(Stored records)
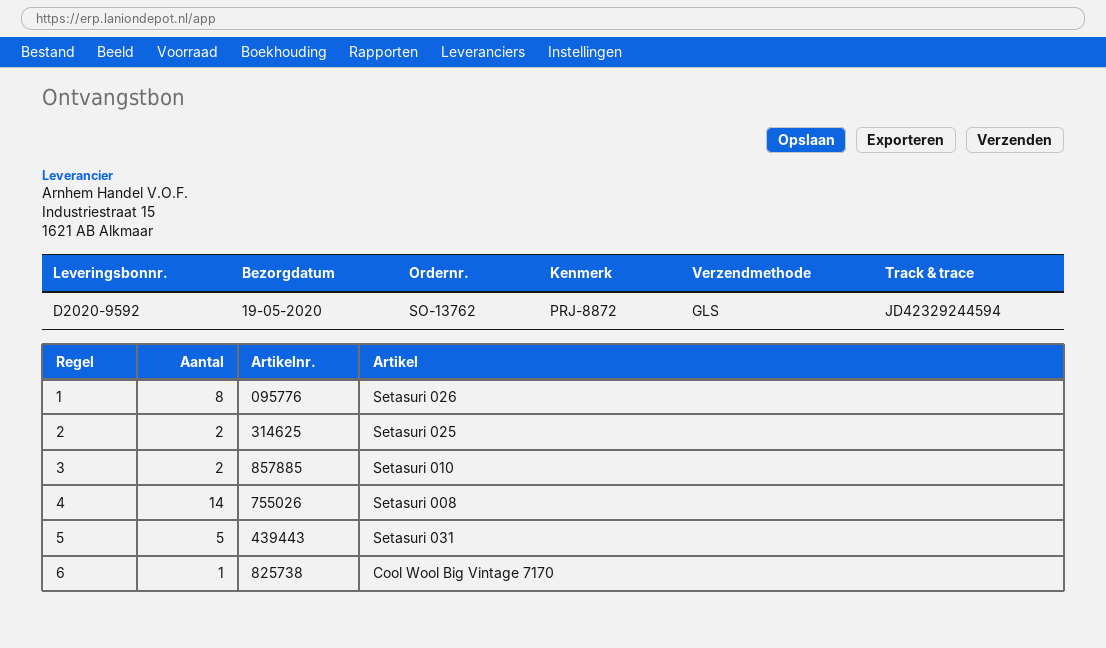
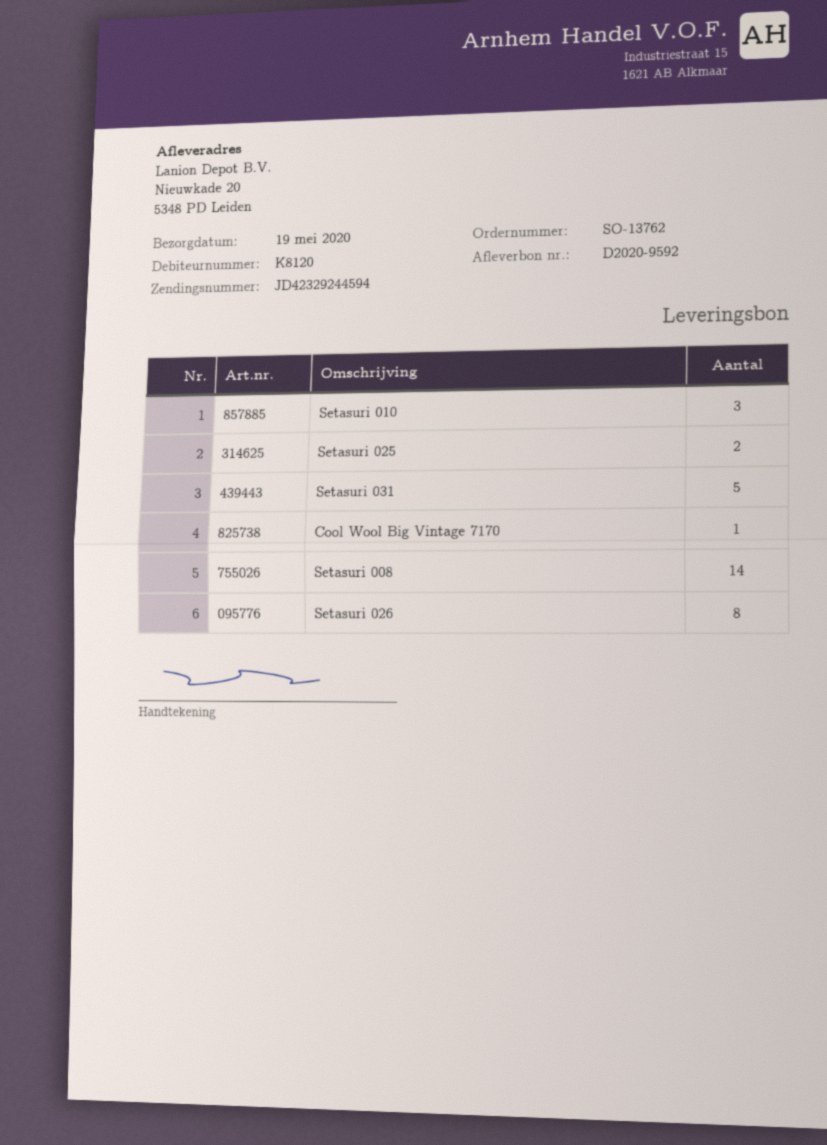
Setasuri 010: 2 -> 3

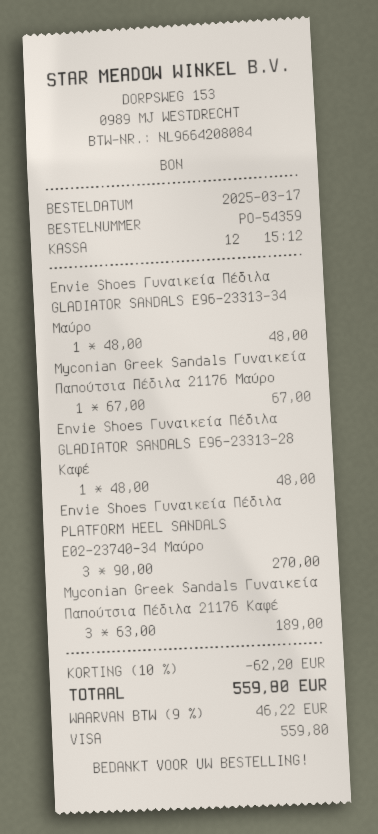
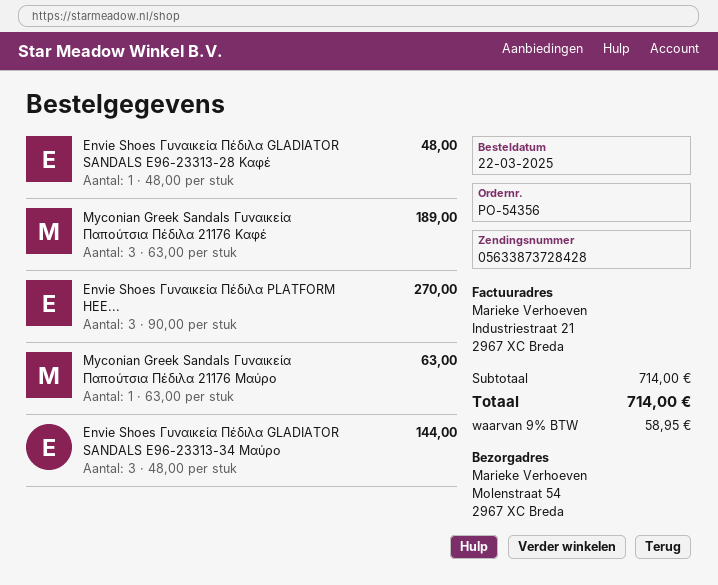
order number: PO-54359 -> PO-54356
order date: 2025-03-17 -> 2025-03-22
Envie Shoes Γυναικεία Πέδιλα GLADIATOR SANDALS E96-23313-34 Μαύρο: 1 x 48.00 = 48.00 -> 3 x 48.00 = 144.00
Myconian Greek Sandals Γυναικεία Παπούτσια Πέδιλα 21176 Μαύρο: 1 x 67.00 = 67.00 -> 1 x 63.00 = 63.00
discount: 10% = 62.20 -> none
tax: 9% = 46.22 -> 9% = 58.95
total: 559.80 -> 714.00

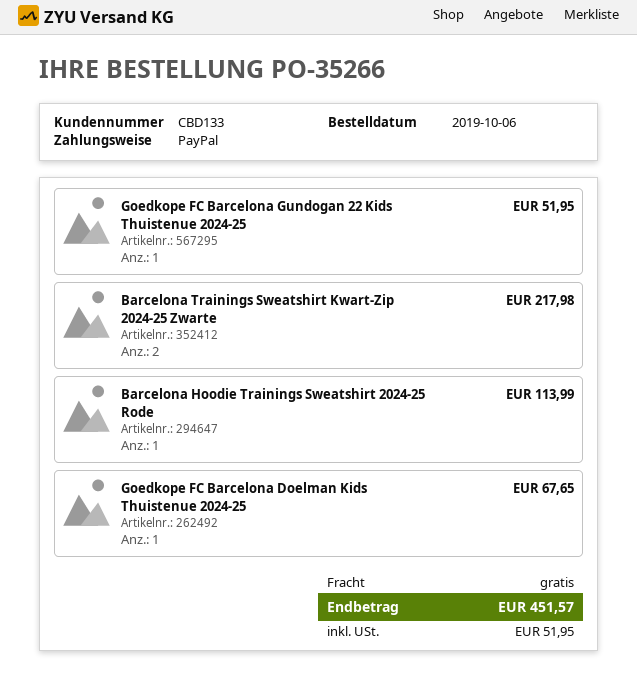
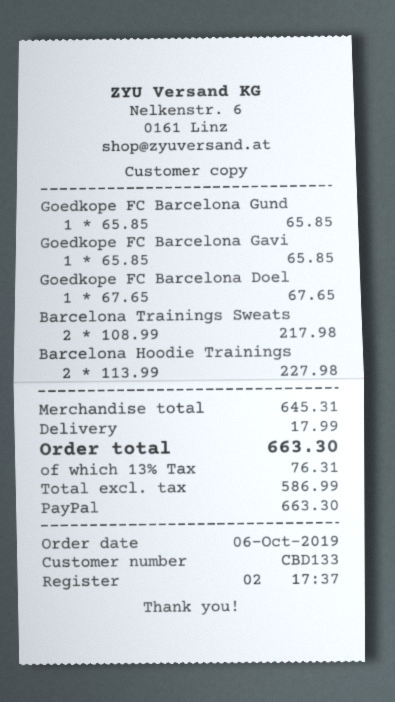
Goedkope FC Barcelona Gundogan 22 Kids Thuistenue 2024-25: 1 for 51.95 -> 1 for 65.85
Barcelona Hoodie Trainings Sweatshirt 2024-25 Rode: 1 for 113.99 -> 2 for 227.98
Goedkope FC Barcelona Gavi: none -> 1 for 65.85
shipping: 0.00 -> 17.99
tax: 51.95 -> 76.31
total: 451.57 -> 663.30

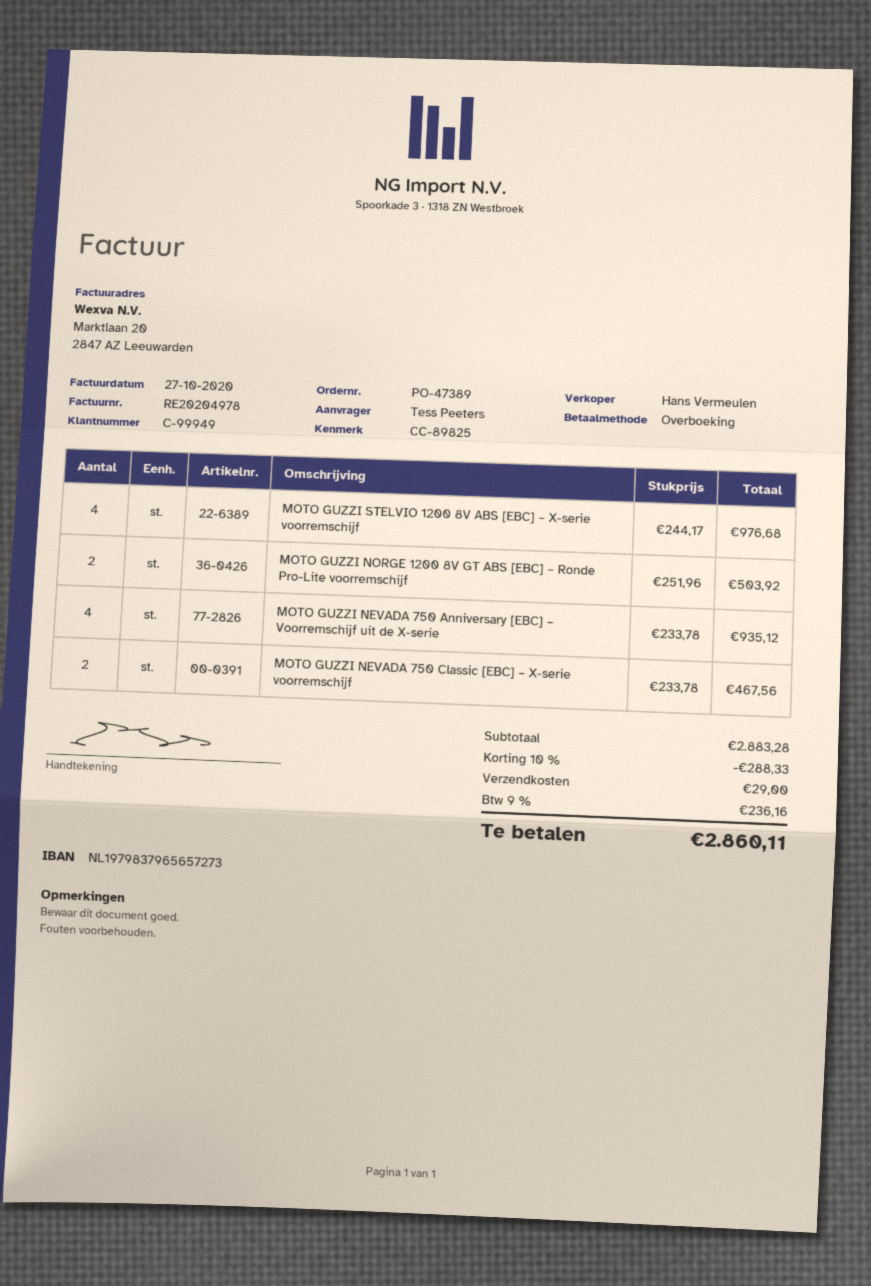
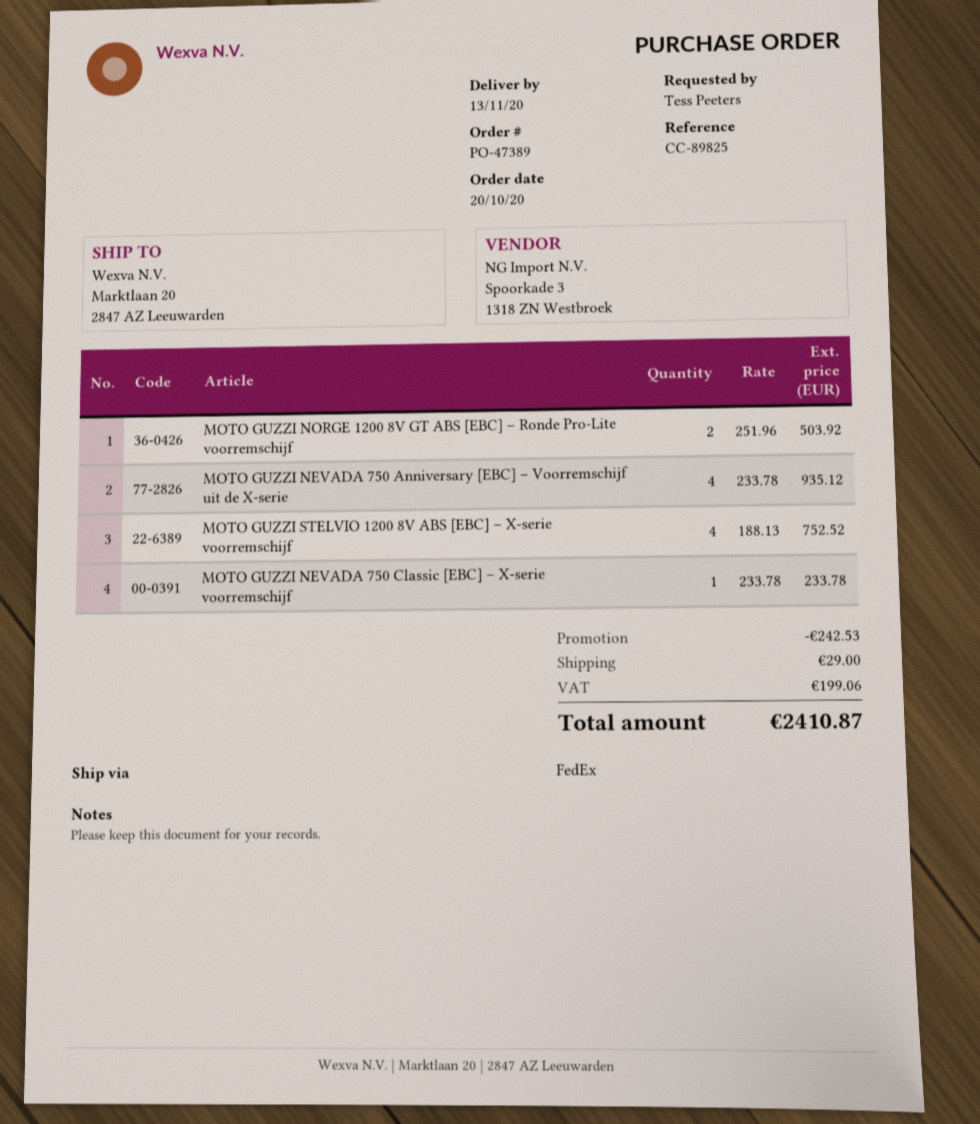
MOTO GUZZI STELVIO 1200 8V ABS [EBC] – X-serie voorremschijf: 4 x 244.17 = 976.68 -> 4 x 188.13 = 752.52
MOTO GUZZI NEVADA 750 Classic [EBC] – X-serie voorremschijf: 2 x 233.78 = 467.56 -> 1 x 233.78 = 233.78
discount: 288.33 -> 242.53
tax: 236.16 -> 199.06
total: 2860.11 -> 2410.87

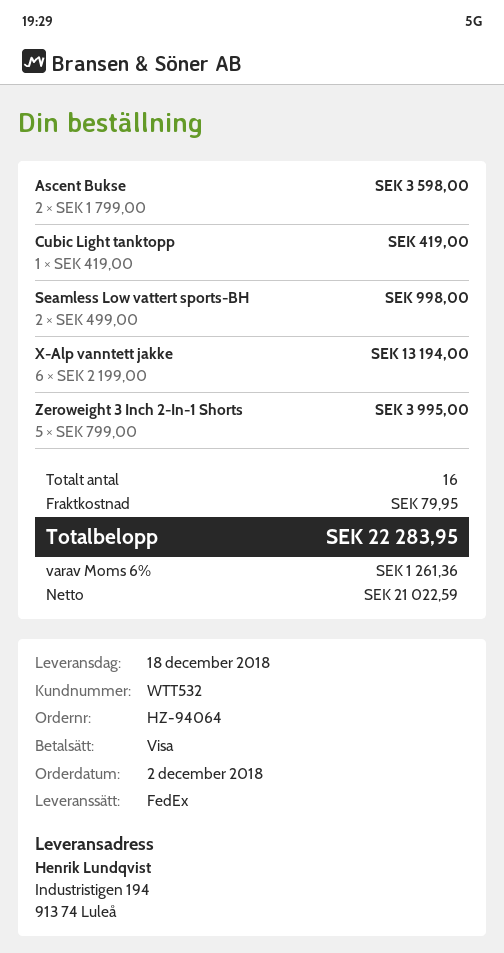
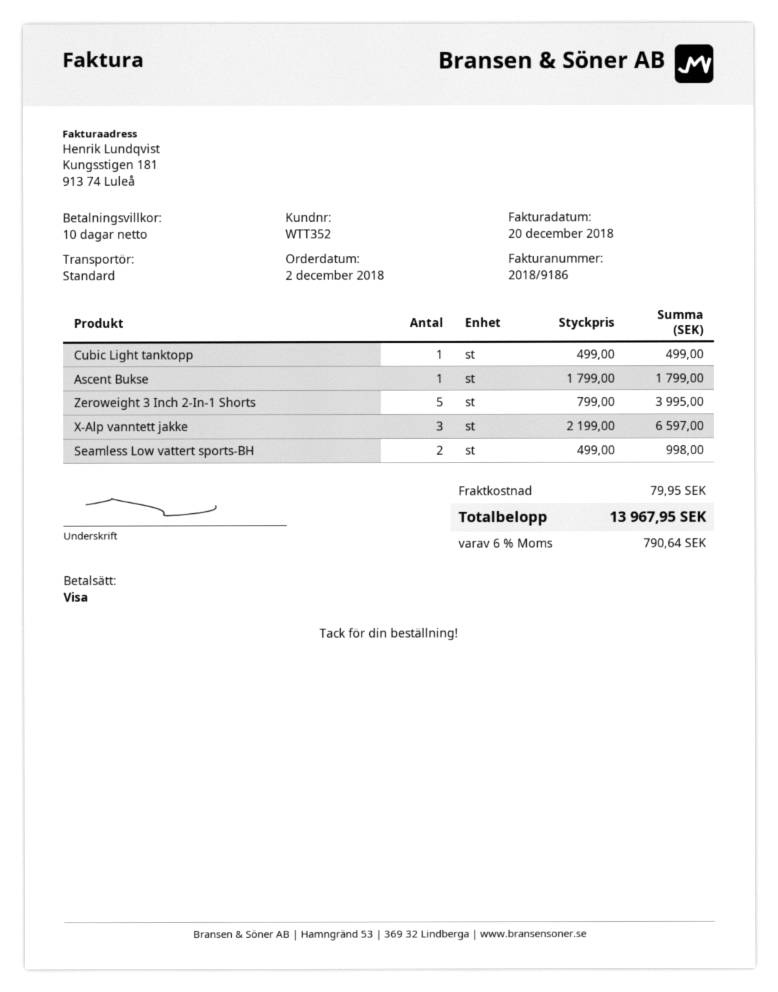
customer number: WTT532 -> WTT352
shipping method: FedEx -> standard
Ascent Bukse: 2 x 1799.00 = 3598.00 -> 1 x 1799.00 = 1799.00
Cubic Light tanktopp: 1 x 419.00 = 419.00 -> 1 x 499.00 = 499.00
X-Alp vanntett jakke: 6 x 2199.00 = 13194.00 -> 3 x 2199.00 = 6597.00
tax: 6% = 1261.36 -> 6% = 790.64
total: 22283.95 -> 13967.95

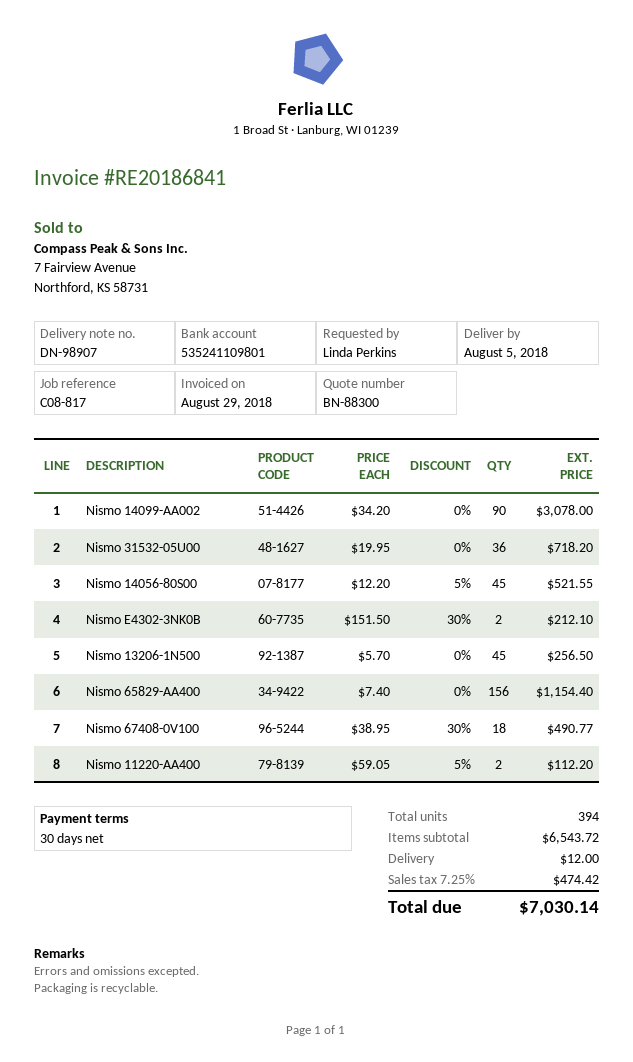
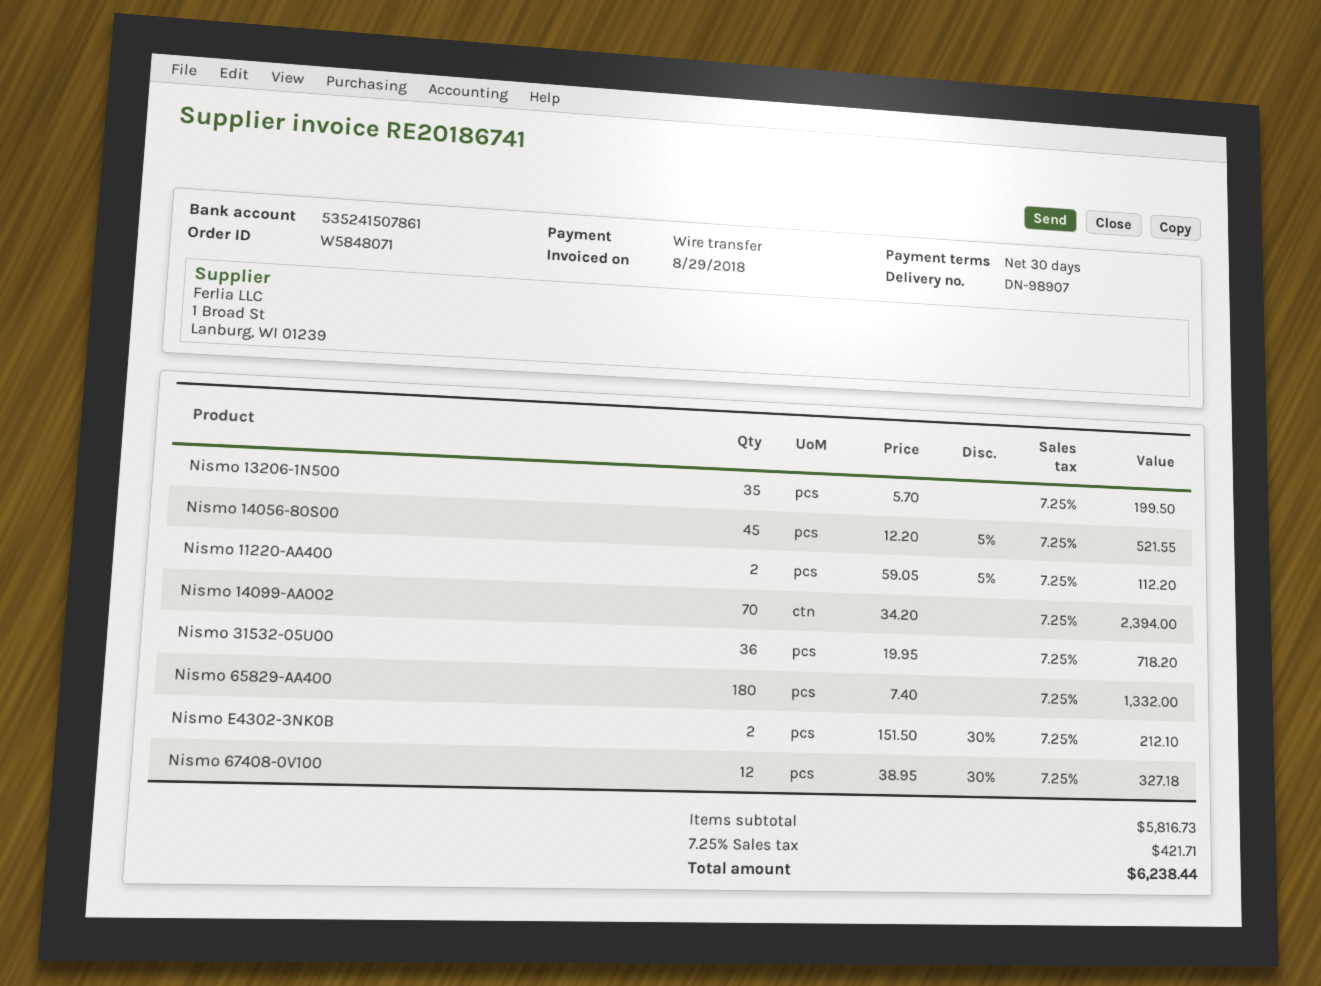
invoice number: RE20186841 -> RE20186741
bank account: 535241109801 -> 535241507861
Nismo 14099-AA002: 90 x 34.20 = 3078.00 -> 70 x 34.20 = 2394.00
Nismo 13206-1N500: 45 x 5.70 = 256.50 -> 35 x 5.70 = 199.50
Nismo 65829-AA400: 156 x 7.40 = 1154.40 -> 180 x 7.40 = 1332.00
Nismo 67408-0V100: 18 x 38.95 - 30% = 490.77 -> 12 x 38.95 - 30% = 327.18
subtotal: 6543.72 -> 5816.73
shipping: 12.00 -> none
tax: 7.25% = 474.42 -> 7.25% = 421.71
total: 7030.14 -> 6238.44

| Your objective |
Would you restate word for word every line from the one holding "shipping: 12.00 -> none" to the end of the entries, both ends included?

| Response to this task |
shipping: 12.00 -> none
tax: 7.25% = 474.42 -> 7.25% = 421.71
total: 7030.14 -> 6238.44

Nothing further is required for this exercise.